Again, with no transition:
I spent Friday afternoon, evening, and night working on My Obsession–namely this site. I forsook (hey, it was in the dictionary) my homework, my dinner, my workout, and got dees irrsinn dot net sheet back in order. My search engine is fixed and working, I added a little “Contact Page”, and I went in and put in accessibility features that were lacking previously (just in case any text-only browsers swing by, or blind readers). (On a sidenote, Access Keys [now implemented] are ridiculously cool. If you’re in Windows, anywhere on my site, press Alt+4 [not F4], and focus will jump to the search box on the right. Alt+1 will take you the front page of the site, etc. The full listing is on the accessibility statement). I also (re)validated old archives, which required some tweaking of BlogWorks XML to get rid of its annoying tendency to stick paragraph tags of the class “post” around my entries, thus breaking the XHTML since I put paragraph tags around each paragraph.

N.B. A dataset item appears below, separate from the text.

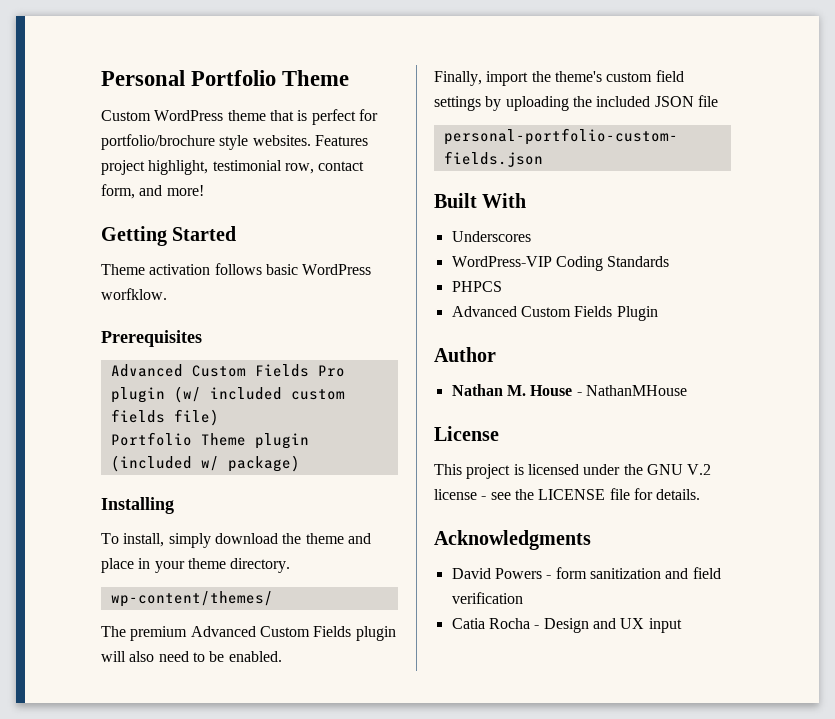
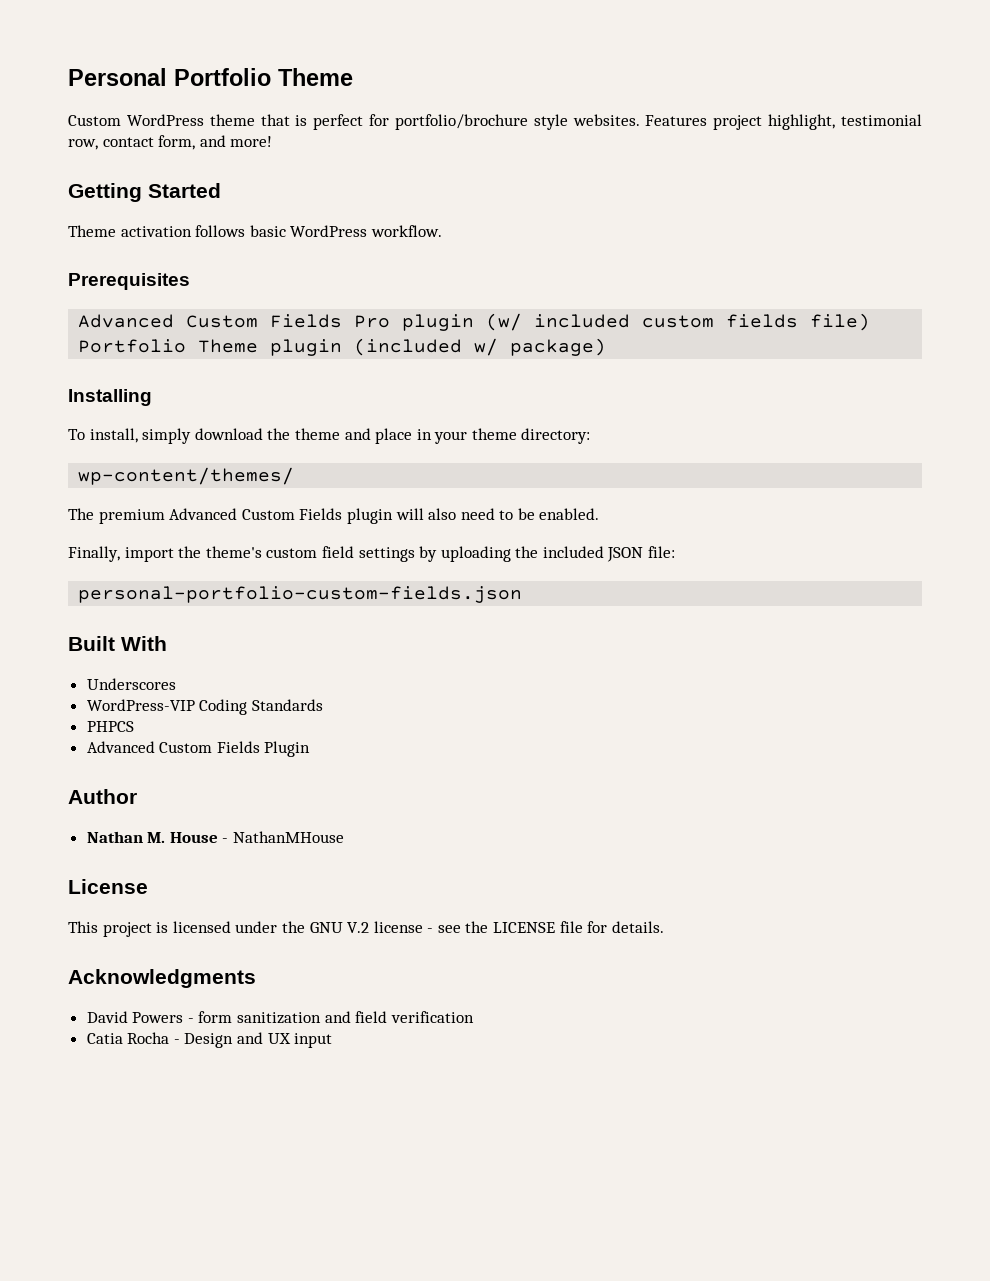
[101,288,167,300] worfklow. -> [370,225,442,237] workflow.
[230,558,291,573] directory. -> [521,428,591,444] directory:
[697,95,718,107] file -> [648,546,676,558] file:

I also, in the interest of having everything be searchable, republished the essays as XHTML documents as well as PDFs. I would like to officially give a “Fuck you” to Microsoft for putting those damn curly quotes in documents as default. I’ve changed the settings to not do that anymore, of course, but I still had to fight with the change of double dashes to… I think they’re called “em’s” or something, but it wasn’t in my dictionary, and ellipses to that squished up one-character ellipses. The problem was that I couldn’t just search and replace for the odd characters in HTML-Kit, as it would only find the odd character once, not the 10 times they were hidden throughout the essay. Le sigh. Oh, and I finally edited and posted the Galatea 2.2 essay. Minus a three-hour break to try to teach The Other One some XHMTL and CSS (god, that woman is annoying and ungrateful when I’m already tired as hell and trying to teach her something), I worked until about 01:00 Saturday morning. Saturday’s bedtime was definitely around 21:00, particularly after the way my workout left me strangely stiff and achy. I did finish Dune before hitting the hay, however. Yay!